Выбрать главу

Иногда я готов дать голову на отсечение, что он и Белладонна кокетничают телепатически.

Однажды ночью, когда Брайони уже легла спать, а ночная сиделка дремлет перед телевизором в соседней комнате, Гай протягивает руку к Белладонне. С мгновение она смотрит на нее, как на некое чужеродное существо, потом берет и внимательно вглядывается в ладонь, прослеживает ногтем линии и слегка хмурится.

— Твои линии говорят о беспокойной натуре и о тяге к странствиям, — говорит она. Гай улыбается. Разве это неожиданность? — Но к тому же у тебя сильна линия влияния, — добавляет она. — Даже глубже линии жизни.

— Что это значит? — спрашивает он. Его голос все еще немного надтреснут, и мне кажется, это придает ему необычайную сексуальность.

— Это значит, что влияние извне будет очень сильным, — отвечает она.

— А еще? Что ты можешь сказать о моем сердце?

Она поднимает глаза на него, прикусывает губу и снова глядит на ладонь.

— Линия сердца начинается очень высоко, это говорит об эмоциональной уязвимости, которую мы часто пытаемся скрыть под жесткой, суровой наружностью.

— Как у Белладонны, — говорит он.

— Что? — переспрашивает она. — Что ты хочешь сказать?

— Она всегда носила маску. Кто знает, какие мысли она скрывала?

— Действительно, кто знает. — Белладонна хмурится еще сильнее. — Но почему ты вдруг заговорил о ней? Я все еще напоминаю ее?

— Ты не напоминаешь никого, кроме самой себя.

— Я не хочу быть самой собой, — говорит она, не сознавая, какое признание слетело с ее губ. Не сознает она и того, что ее пальцы все еще обрисовывают линии на его ладони. До сих пор она ни разу не касалась чужой руки без перчаток.

— Почему? — тихо спрашивает он и сжимает рукой ее тонкие пальцы.

— Не хочу рассказывать.

Они не могут отвести глаз друг от друга. Не знаю почему, но, глядя на них, я почему-то вдруг вспомнил, как Маттео молча репетировал карточные фокусы, когда мы жили у Леандро. Странные ассоциации.

— Прошу тебя, — молит он. — Попробуй. Расскажи. Расскажи мне, что кроется в твоей ладони.

— Предательство, — говорит она. В мягком желтоватом свете ее лицо неуловимо меняется, на него будто бы опускается, обволакивая черты, неведомая прозрачная маска. Но не холодная и жесткая, как ее привычная маска застывшей вежливости. «Я вижу сквозь нее, — говорит себе Гай. — Я вижу, что находится по другую сторону этой маски, потому что я люблю ее».

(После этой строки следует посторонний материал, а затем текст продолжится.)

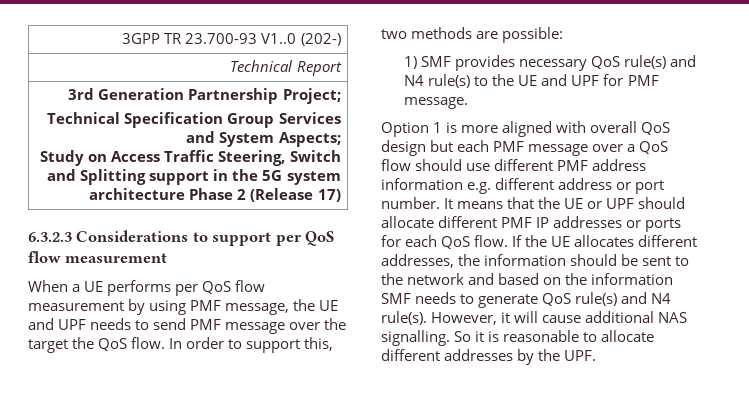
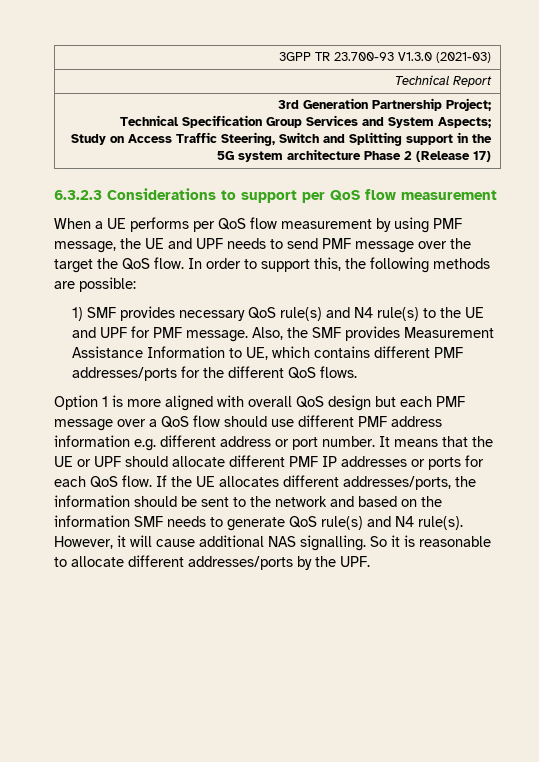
- 3GPP TR 23.700-93 V1..0 (202-)
+ 3GPP TR 23.700-93 V1.3.0 (2021-03)
- In order to support this, two methods are possible:
+ In order to support this, the following methods are possible:
+ Also, the SMF provides Measurement Assistance Information to UE, which contains different PMF addresses/ports for the different QoS flows.
- If the UE allocates different addresses, the information should be sent to the network and based on the information SMF needs to generate QoS rule(s) and N4 rule(s).
+ If the UE allocates different addresses/ports, the information should be sent to the network and based on the information SMF needs to generate QoS rule(s) and N4 rule(s).
- So it is reasonable to allocate different addresses by the UPF.
+ So it is reasonable to allocate different addresses/ports by the UPF.

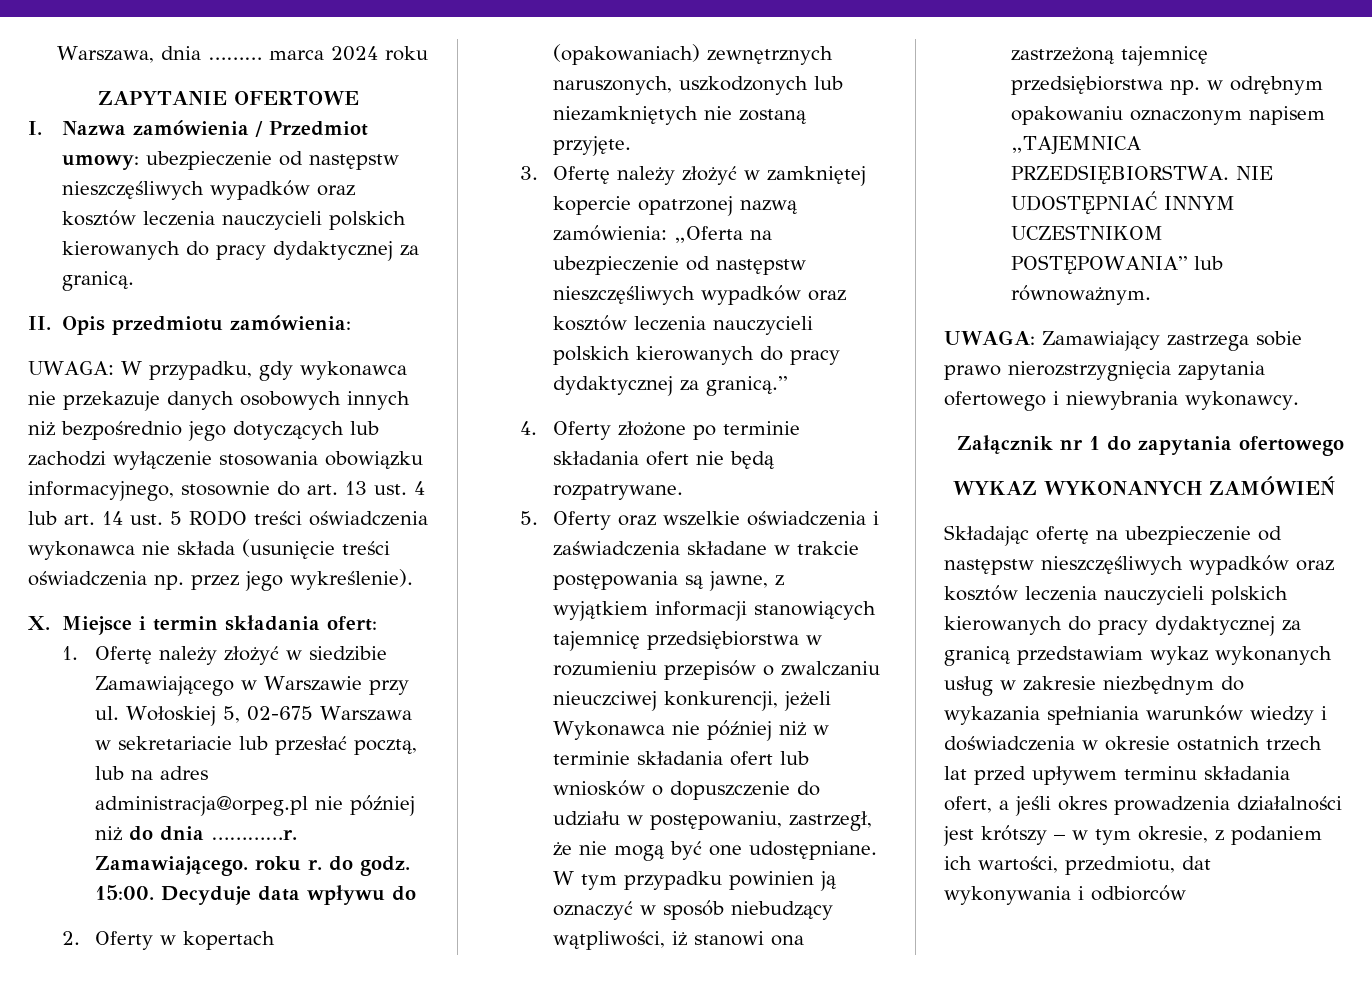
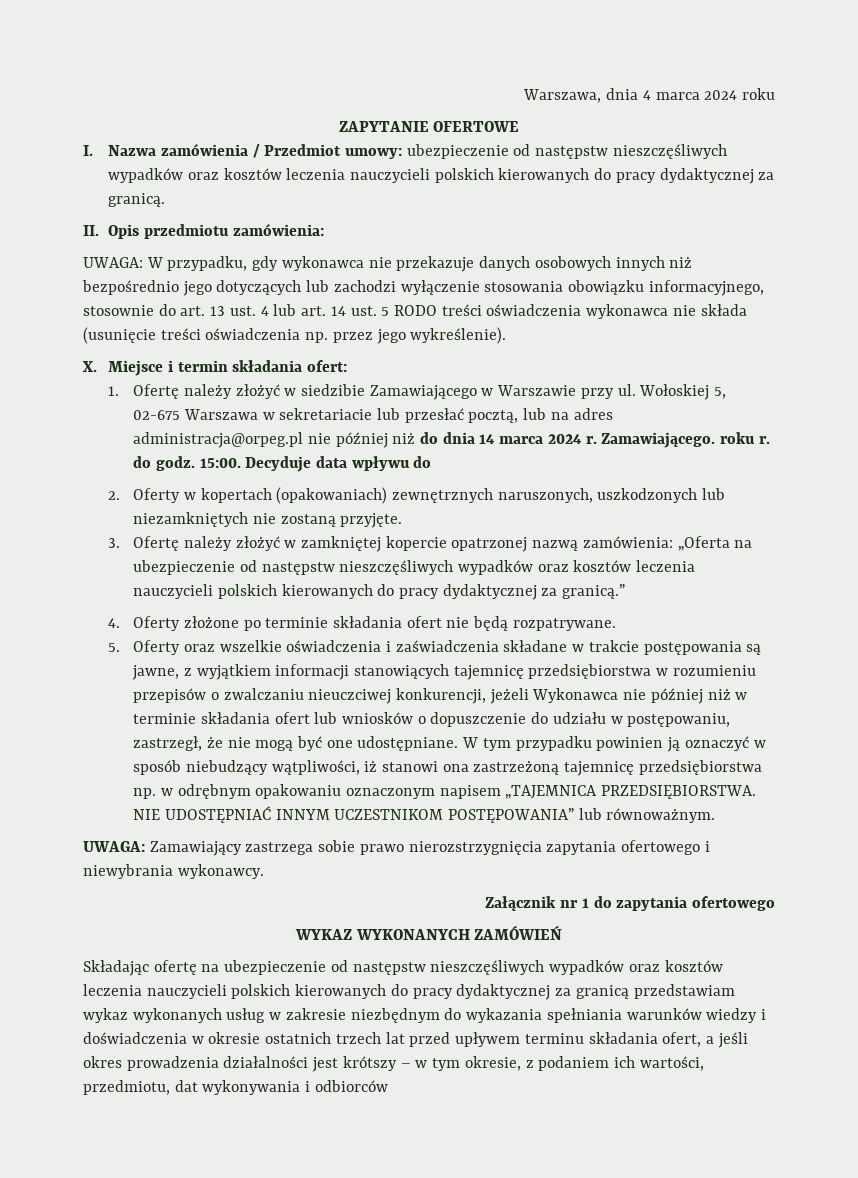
- Warszawa, dnia ……… marca 2024 roku
+ Warszawa, dnia 4 marca 2024 roku
- Wołoskiej 5, 02-675 Warszawa w sekretariacie lub przesłać pocztą, lub na adres administracja@orpeg.pl nie później niż do dnia …………r.
+ Wołoskiej 5, 02-675 Warszawa w sekretariacie lub przesłać pocztą, lub na adres administracja@orpeg.pl nie później niż do dnia 14 marca 2024 r.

Он не выпускает ее руку, хотя отчасти и ждет, что она может запаниковать. Но она не боится. Она знает, что у него не хватит силы справиться с ней.

Через несколько минут он со вздохом отпускает ее.

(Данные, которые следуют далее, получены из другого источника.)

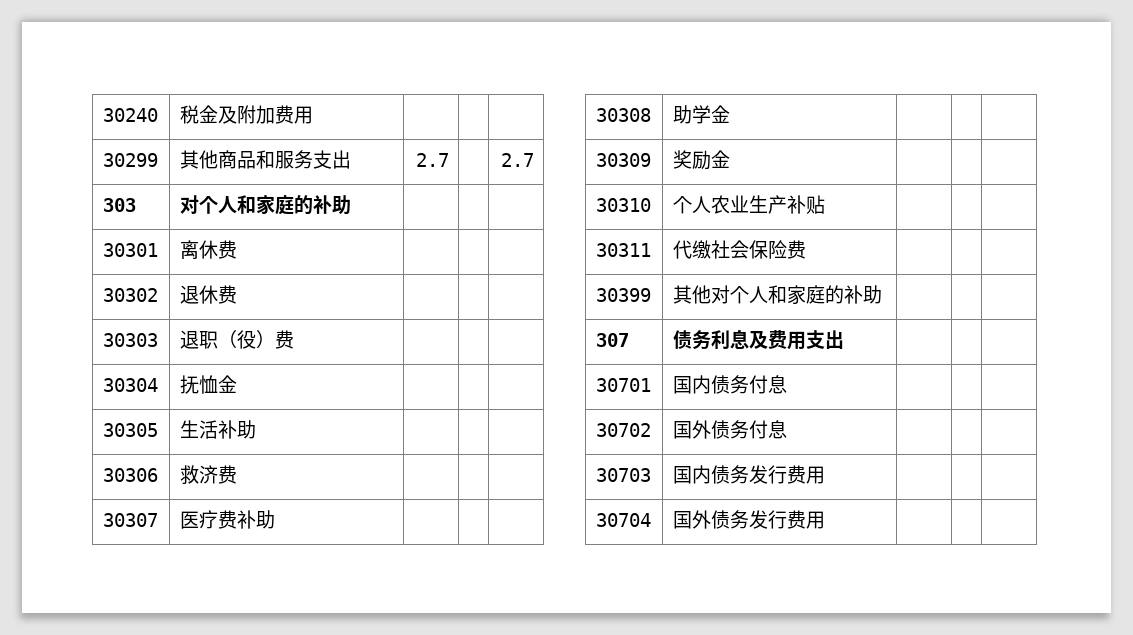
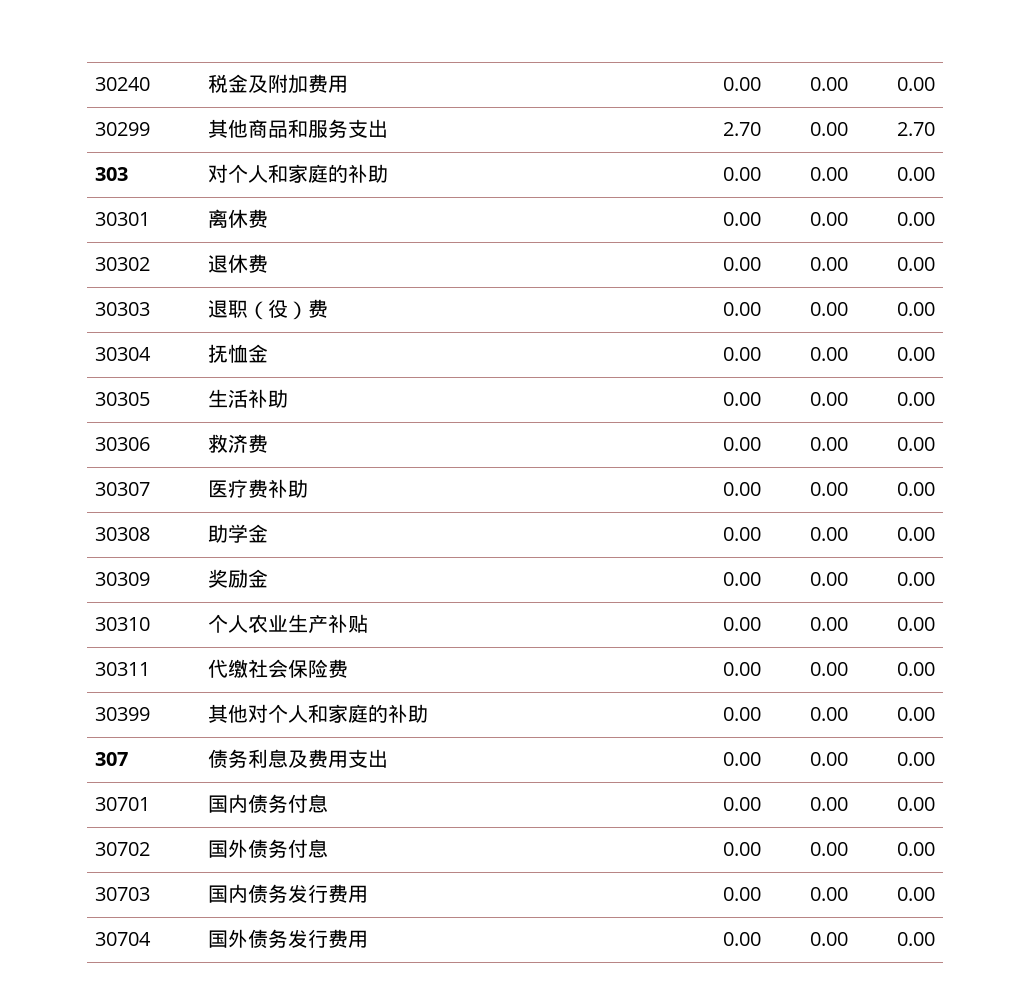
- 30240 | 税金及附加费用 | | |
+ 30240 | 税金及附加费用 | 0.00 | 0.00 | 0.00
- 30299 | 其他商品和服务支出 | 2.7 | | 2.7
+ 30299 | 其他商品和服务支出 | 2.70 | 0.00 | 2.70
- 303 | 对个人和家庭的补助 | | |
+ 303 | 对个人和家庭的补助 | 0.00 | 0.00 | 0.00
- 30301 | 离休费 | | |
+ 30301 | 离休费 | 0.00 | 0.00 | 0.00
- 30302 | 退休费 | | |
+ 30302 | 退休费 | 0.00 | 0.00 | 0.00
- 30303 | 退职（役）费 | | |
+ 30303 | 退职（役）费 | 0.00 | 0.00 | 0.00
- 30304 | 抚恤金 | | |
+ 30304 | 抚恤金 | 0.00 | 0.00 | 0.00
- 30305 | 生活补助 | | |
+ 30305 | 生活补助 | 0.00 | 0.00 | 0.00
- 30306 | 救济费 | | |
+ 30306 | 救济费 | 0.00 | 0.00 | 0.00
- 30307 | 医疗费补助 | | |
+ 30307 | 医疗费补助 | 0.00 | 0.00 | 0.00
- 30308 | 助学金 | | |
+ 30308 | 助学金 | 0.00 | 0.00 | 0.00
- 30309 | 奖励金 | | |
+ 30309 | 奖励金 | 0.00 | 0.00 | 0.00
- 30310 | 个人农业生产补贴 | | |
+ 30310 | 个人农业生产补贴 | 0.00 | 0.00 | 0.00
- 30311 | 代缴社会保险费 | | |
+ 30311 | 代缴社会保险费 | 0.00 | 0.00 | 0.00
- 30399 | 其他对个人和家庭的补助 | | |
+ 30399 | 其他对个人和家庭的补助 | 0.00 | 0.00 | 0.00
- 307 | 债务利息及费用支出 | | |
+ 307 | 债务利息及费用支出 | 0.00 | 0.00 | 0.00
- 30701 | 国内债务付息 | | |
+ 30701 | 国内债务付息 | 0.00 | 0.00 | 0.00
- 30702 | 国外债务付息 | | |
+ 30702 | 国外债务付息 | 0.00 | 0.00 | 0.00
- 30703 | 国内债务发行费用 | | |
+ 30703 | 国内债务发行费用 | 0.00 | 0.00 | 0.00
- 30704 | 国外债务发行费用 | | |
+ 30704 | 国外债务发行费用 | 0.00 | 0.00 | 0.00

— Я никогда не причиню тебе боль, — говорит он. — Ты меня спасла. Тебе я обязан жизнью. Я сделаю для тебя все, и не только ради того, чтобы отплатить за мое исцеление. — Его щеки вспыхивают. — Знаешь, однажды Лора сказала мне, что Леандро написал ей письмо, в котором сообщал, что, по твоим словам, он тебя спас. А теперь ты спасла меня.

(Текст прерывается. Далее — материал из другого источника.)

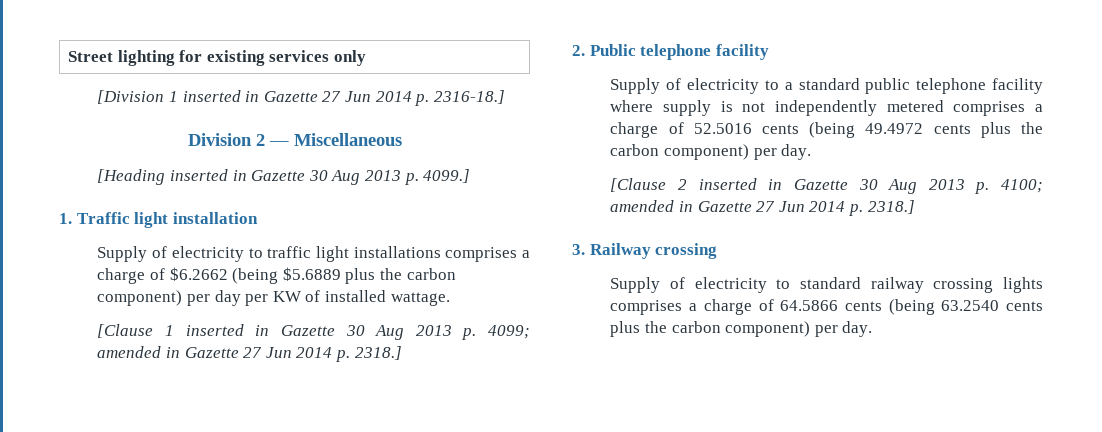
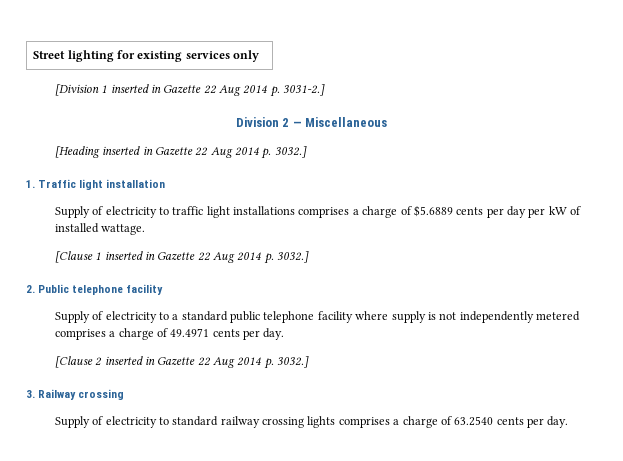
- [Division 1 inserted in Gazette 27 Jun 2014 p. 2316-18.]
+ [Division 1 inserted in Gazette 22 Aug 2014 p. 3031-2.]
- [Heading inserted in Gazette 30 Aug 2013 p. 4099.]
+ [Heading inserted in Gazette 22 Aug 2014 p. 3032.]
- Supply of electricity to traffic light installations comprises a charge of $6.2662 (being $5.6889 plus the carbon component) per day per KW of installed wattage.
+ Supply of electricity to traffic light installations comprises a charge of $5.6889 cents per day per kW of installed wattage.
- [Clause 1 inserted in Gazette 30 Aug 2013 p. 4099; amended in Gazette 27 Jun 2014 p. 2318.]
+ [Clause 1 inserted in Gazette 22 Aug 2014 p. 3032.]
- Supply of electricity to a standard public telephone facility where supply is not independently metered comprises a charge of 52.5016 cents (being 49.4972 cents plus the carbon component) per day.
+ Supply of electricity to a standard public telephone facility where supply is not independently metered comprises a charge of 49.4971 cents per day.
- [Clause 2 inserted in Gazette 30 Aug 2013 p. 4100; amended in Gazette 27 Jun 2014 p. 2318.]
+ [Clause 2 inserted in Gazette 22 Aug 2014 p. 3032.]
- Supply of electricity to standard railway crossing lights comprises a charge of 64.5866 cents (being 63.2540 cents plus the carbon component) per day.
+ Supply of electricity to standard railway crossing lights comprises a charge of 63.2540 cents per day.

— Мне это и в голову не приходило.

— Тогда почему ты так меня боишься? — Хрипотца в его голосе становится еще глубже. — Знаешь, как тяжело мужчине видеть, что женщина, самая дорогая его сердцу, боится его?

Белладонна качает головой.

— Ты боялась своего мужа? Леандро обижал тебя?

Она потрясенно вздрагивает.

— Леандро? Обижал? Нет, конечно. С чего ты взял?

— Потому что ты не выносишь прикосновений, — отвечает Гай. — Сейчас ты впервые коснулась меня.

— Это не из-за Леандро, — говорит она. — Лора тебе это подтвердит. Он и вправду меня спас.

Прошу тебя, дорогая моя Белладонна, пожалуйста, заговори. Расскажи ему все, не захлопывай раковину. Он может тебе помочь, может помочь всем нам. Он нам нужен, он так добр с тобой, ну же, раскройся.

— Спас — от чего?

Белладонна начинает смеяться. Тем же самым смехом, какой я услышал, когда заговорил с ней впервые, когда рассказал о мистере Линкольне. Коротким, лающим, горьким, на грани истерики. Этот смех пробуждает от дремоты ночную сиделку, та входит, велит всем успокоиться и не шуметь, потом возвращается к телевизору.